Cameron McGowan Currie, District Judge. (CR-97-736) Submitted: March 31, 1999 Decided: May 6, 1999 Before WIDENER, ERVIN, and WILKINS, Circuit Judges. _________________________________________________________________ Affirmed by unpublished per curiam opinion. _________________________________________________________________ COUNSEL I.S. Leevy Johnson, Columbia, South Carolina, for Appellant. J. Rene Josey, United States Attorney, Scarlett Wilson, Assistant United States Attorney, Columbia, South Carolina, for Appellee. _________________________________________________________________ Unpublished opinions are not binding precedent in this circuit. See Local Rule 36(c). _________________________________________________________________ OPINION PER CURIAM: Theodore McFarlin appeals from a 292-month sentence imposed following his convictions for conspiracy to possess with intent to dis- tribute and to distribute cocaine in violation of 21 U.S.C.A. § 846 (West Supp. 1998), and for two counts of making false declarations in violation of 18 U.S.C.A. § 1623 (West Supp. 1998). McFarlin chal- lenges the district court's refusal to grant a downward departure based upon his poor health and the court's relevant conduct determination of the amount of drugs attributable to McFarlin. We find no error and affirm.

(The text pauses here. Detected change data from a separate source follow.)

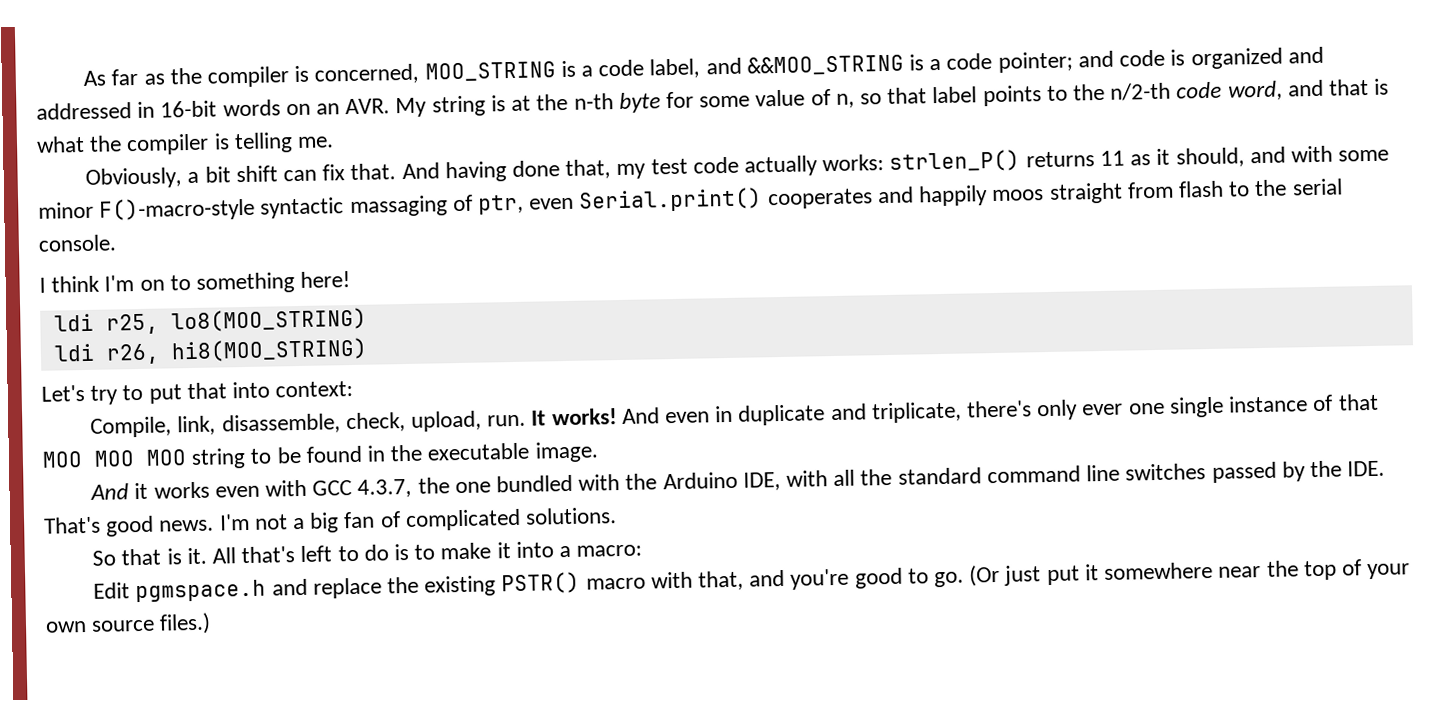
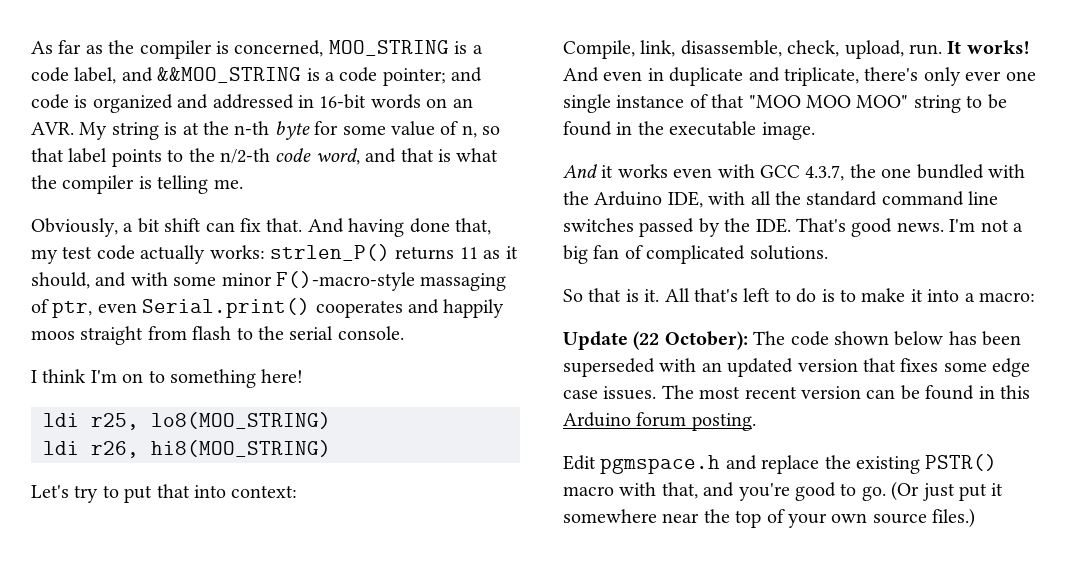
- And having done that, my test code actually works: strlen_P() returns 11 as it should, and with some minor F()-macro-style syntactic massaging of ptr, even Serial.print() cooperates and happily moos straight from flash to the serial console.
+ And having done that, my test code actually works: strlen_P() returns 11 as it should, and with some minor F()-macro-style massaging of ptr, even Serial.print() cooperates and happily moos straight from flash to the serial console.
- And even in duplicate and triplicate, there's only ever one single instance of that MOO MOO MOO string to be found in the executable image.
+ And even in duplicate and triplicate, there's only ever one single instance of that "MOO MOO MOO" string to be found in the executable image.
+ Update (22 October): The code shown below has been superseded with an updated version that fixes some edge case issues. The most recent version can be found in this Arduino forum posting.

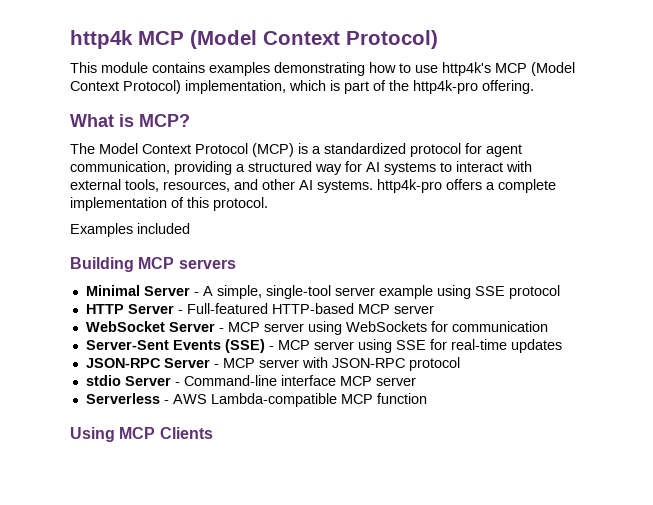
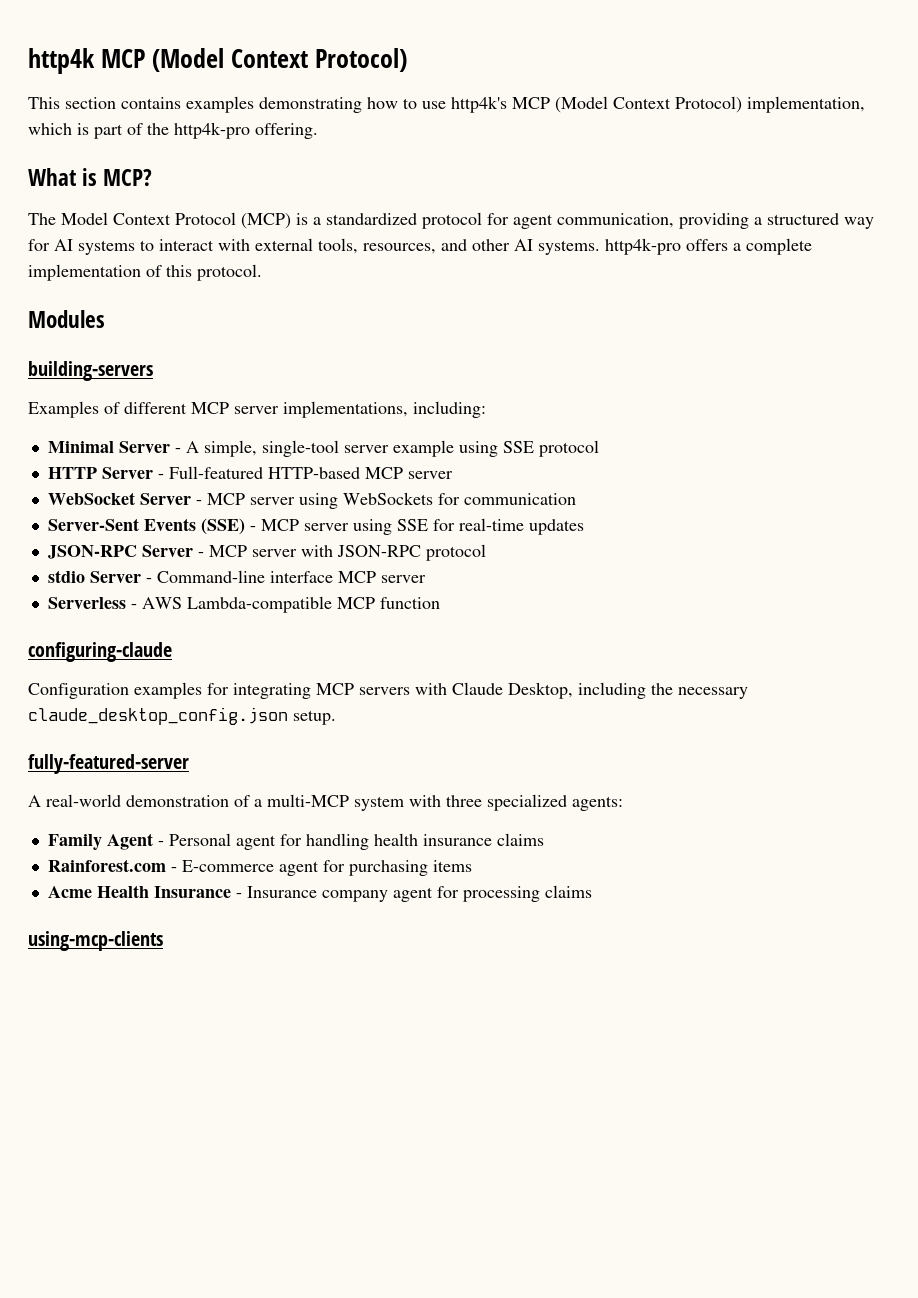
- This module contains examples demonstrating how to use http4k's MCP (Model Context Protocol) implementation, which is part of the http4k-pro offering.
+ This section contains examples demonstrating how to use http4k's MCP (Model Context Protocol) implementation, which is part of the http4k-pro offering.
+ Modules
+ building-servers
- Examples included
- Building MCP servers
+ Examples of different MCP server implementations, including:
- Using MCP Clients
+ configuring-claude
+ Configuration examples for integrating MCP servers with Claude Desktop, including the necessary claude_desktop_config.json setup.
+ fully-featured-server
+ A real-world demonstration of a multi-MCP system with three specialized agents:
+ Family Agent - Personal agent for handling health insurance claims
+ Rainforest.com - E-commerce agent for purchasing items
+ Acme Health Insurance - Insurance company agent for processing claims
+ using-mcp-clients

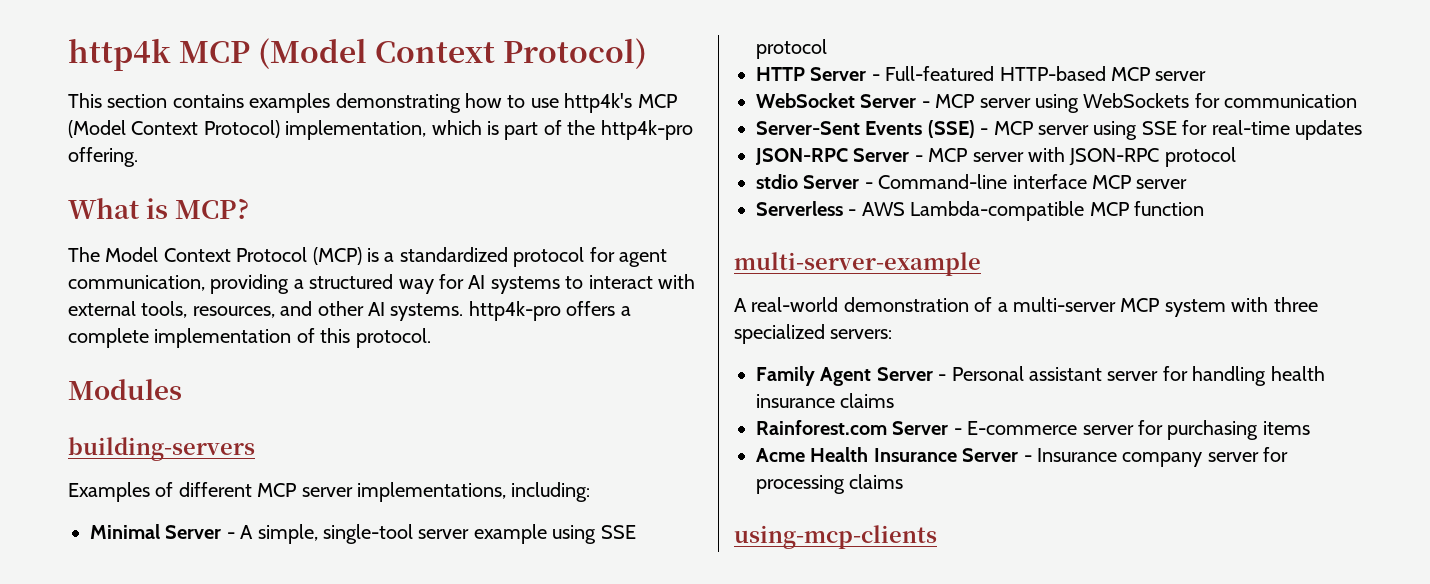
- configuring-claude
- Configuration examples for integrating MCP servers with Claude Desktop, including the necessary claude_desktop_config.json setup.
- fully-featured-server
+ multi-server-example
- A real-world demonstration of a multi-MCP system with three specialized agents:
+ A real-world demonstration of a multi-server MCP system with three specialized servers:
- Family Agent - Personal agent for handling health insurance claims
+ Family Agent Server - Personal assistant server for handling health insurance claims
- Rainforest.com - E-commerce agent for purchasing items
+ Rainforest.com Server - E-commerce server for purchasing items
- Acme Health Insurance - Insurance company agent for processing claims
+ Acme Health Insurance Server - Insurance company server for processing claims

We note that the district court's refusal on the merits to depart below the applicable guideline range is not reviewable on appeal. See United States v. Jones, 18 F.3d 1145, 1148 (4th Cir. 1994). After reviewing the excerpts of the trial and sentencing transcripts, we find that the district court's attribution to McFarlin of the drug transactions by McFarlin's co-conspirator was not clearly erroneous. See United States v. Williams, 986 F.2d 86, 90 (4th Cir. 1993). We further note that even assuming the challenged transactions were not included in the amount of drugs attributed to McFarlin, his base offense level would remain the same and any such error would be harmless. See United States v. Sampson, 140 F.3d 585, 593 (4th Cir. 1998).
Accordingly, we affirm McFarlin's sentence. We dispense with oral argument because the facts and legal contentions are adequately presented in the materials before the court and argument would not aid the decisional process.